報告と真実(1)
翌日。
澄んだ朝の光が差し込む天啓庁の執務室。
ナヅキたち四人は揃ってチェリーの部屋を訪れた。扉を開けると、書類の山に囲まれた彼女が椅子に腰掛けている。
「入ってちょうだい」
チェリーは薄緑の髪を揺らしながら、柔らかく笑った。
ナヅキが勢いよく口を開く。
「昨日の件っすけど! 赤と黄の堕天使は、なんとか撃退できました! ……俺ら、意外とやるじゃん?」
「はいはい、自慢は後にしなさいよ」
チェリーは軽く手を振る。
「でも、よくやったわね。堕天使二体を倒したのは大きいわ」
ネツレイが咳払いして、真面目に切り出す。
「……奴らの目的が掴めなければ、また同じことが起きるだけです」
「そうね」
チェリーは机から古い資料を取り出し、四人の前に広げた。
「堕天使の力の源は、人の憎しみや恨み、悲しみ……そういう負の感情よ。だから契約に“魂を差し出す必要”なんてないの」
「えっ……?」
ニシナが思わず声を漏らす。
「その代わりにね」
チェリーは少し声を低めた。
「契約した人間は、死ぬまで負の感情を堕天使に搾り取られ続ける。希望を奪われて、心を食い荒らされて……魂を食われるより残酷な、生き地獄なのよ」
ナヅキが顔をしかめて拳を握る。
「ふざけんな……そんなの契約じゃねぇ。ただの搾取だろ」
「そのとおり。でもね、甘い言葉に縋りたい人間ほど、簡単に堕天使の手を取っちゃうの」
チェリーは小さく首を振った。
そこで、キサラギが思い出したように声を上げる。
「そういえば、昨日の黄堕天使……死ぬ間際に“魔王様がどうとか”って言ってました」
チェリーの瞳が鋭く光る。
「……やっぱり出てきたわね、その名前」
ネツレイの顔が強張る。
「まさか……堕天側が契約者を増やしてるのは……魔王を甦らせるためか……!?」
「そうね。察しが良くて助かるわ」
チェリーは苦笑しながら頷いた。
「堕天使たちは負の感情の連鎖を利用して、魔王を呼び戻そうとしてる。昨日の戦いも、その布石にすぎないのよ」
ニシナが怯えた声を漏らす。
「魔王……そんな存在がほんとに……?」
「いるわよ」
チェリーはきっぱりと言い切る。
「そして——もし魔王が甦ったら、この世界は二度と立ち直れない」
静まり返った執務室の空気をやわらげるように、チェリーはそっとニシナのそばに歩み寄った。

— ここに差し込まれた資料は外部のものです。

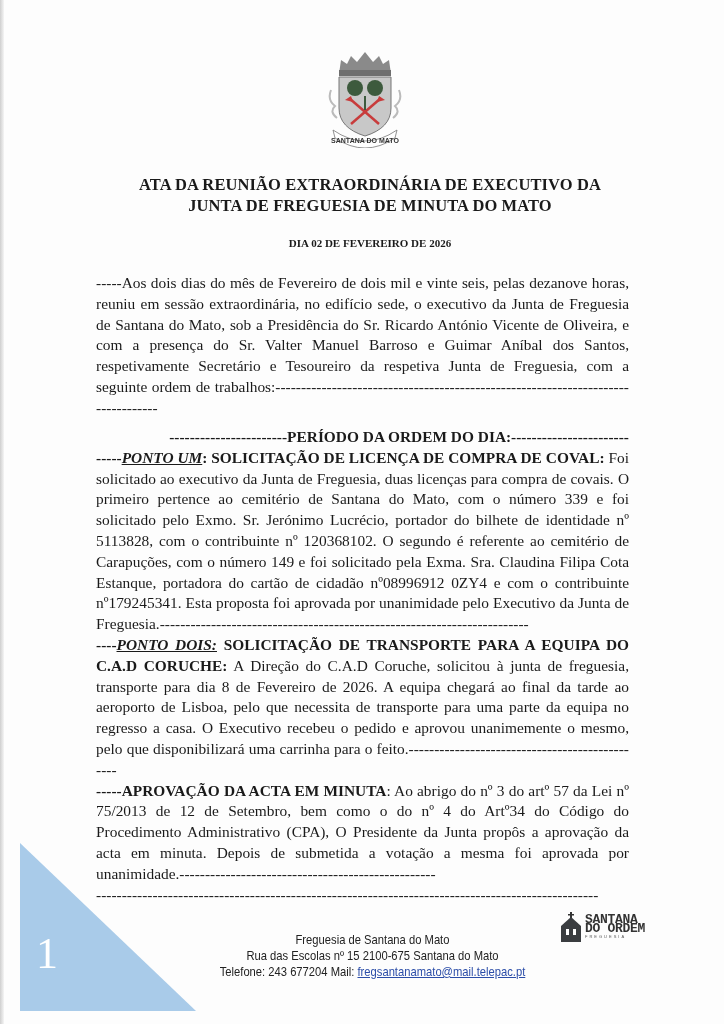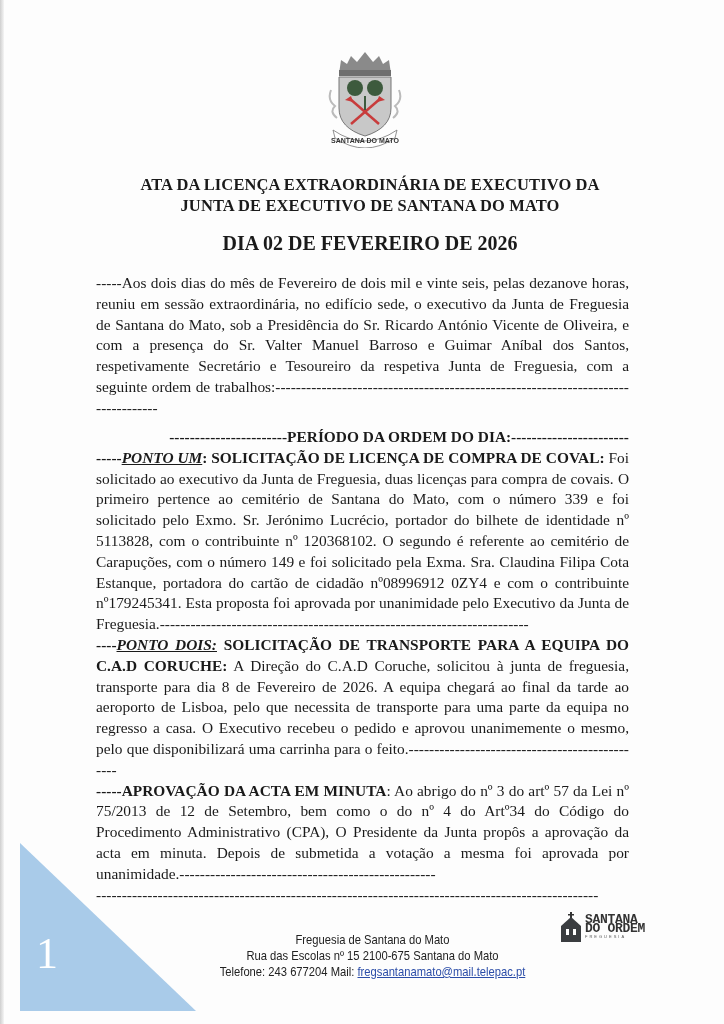"ATA DA LICENÇA EXTRAORDINÁRIA DE" div { text: LICENÇA -> REUNIÃO }
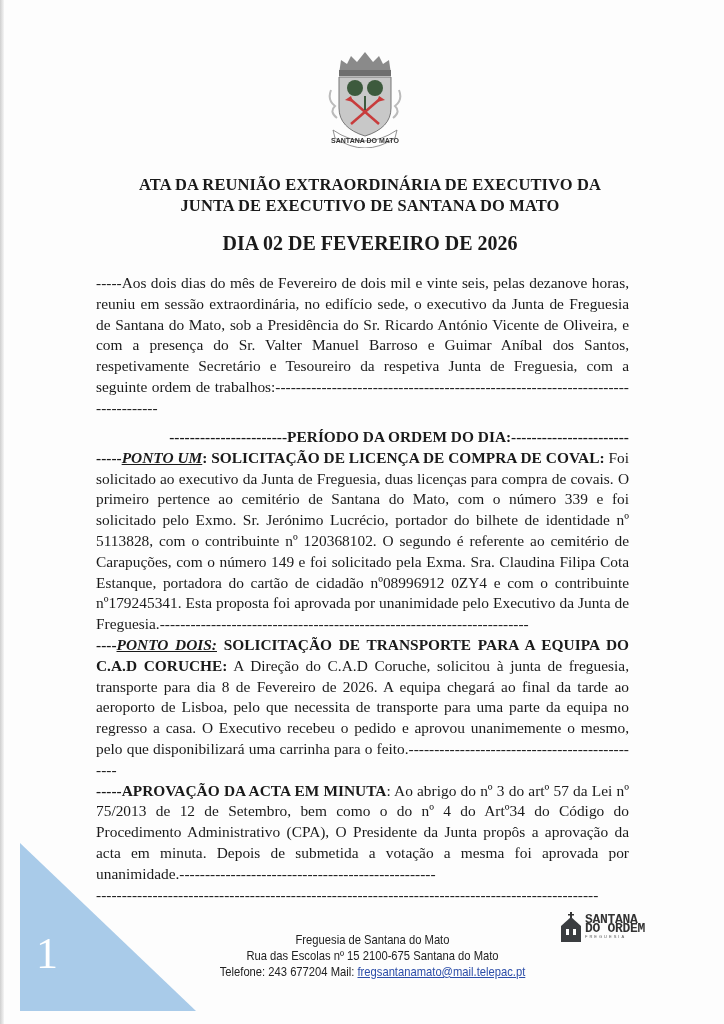"JUNTA DE EXECUTIVO DE SANTANA" div { text: EXECUTIVO DE SANTANA -> FREGUESIA DE MINUTA }
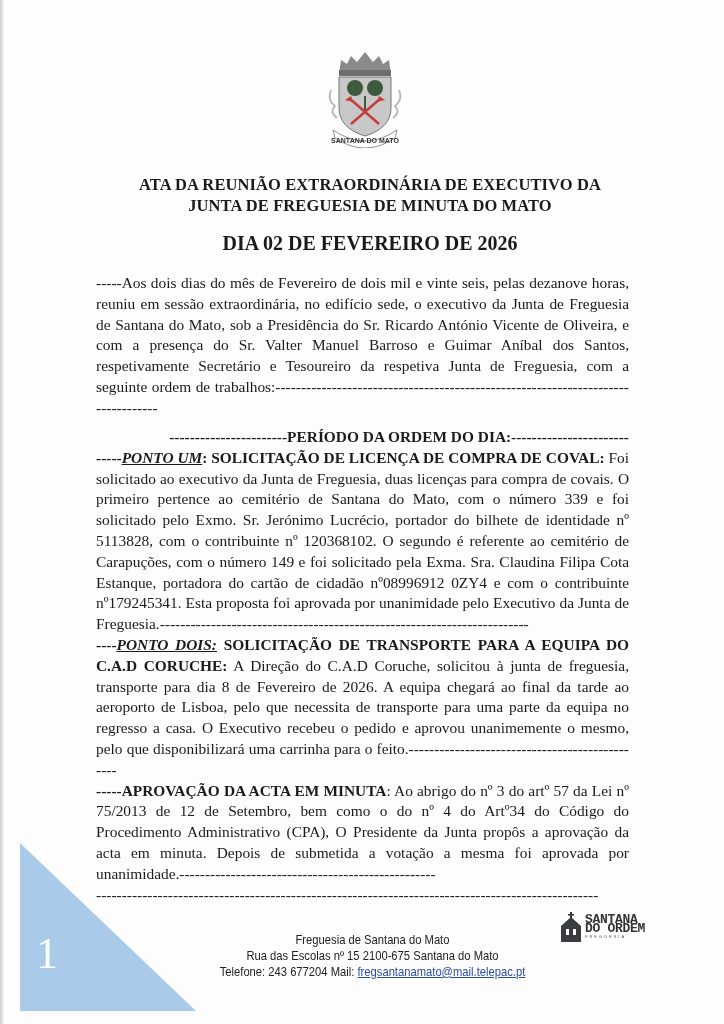"DIA 02 DE FEVEREIRO DE" .date { font-size: 20px -> 11px }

「でもね、あなたはよくやったわよ。黄堕天使を仕留める決定打を打てたのは、あなたの覚悟があったからだわ。ニシナ」
そう言って、彼女はニシナの頭をぽん、と優しく撫でた。
「っ……!」
ニシナの頬が赤く染まり、目を丸くする。
「な、ななな……ズルいっ!! ニシナだけズルい!! 俺のことも褒めろよ!!」
ナヅキが横から割り込んで駄々をこねる。
「はいはい、うるさい」
ネツレイが慌ててナヅキの首根っこを掴み、ずるずると部屋の外へ引きずり出す。
「お前は一回黙れ」
「ぐえっ……っ、ちょ、待てよ! 俺だって頑張ったのにぃ!!」
その騒がしい背中を見送って、ニシナは小さく笑い、チェリーもまた息を抜いたように微笑んだ。
最後に退室しようとするキサラギの背中に、チェリーが声をかける。
「……あなたとニシナを組ませて正解だったわ」
チェリーの言葉に、キサラギは一瞬足を止める。
背を向けたまま、小さく息を吐き、振り返らずに——だが確かに頷いた。
その肩越しに差し込む朝光は、彼の決意を静かに照らしていた。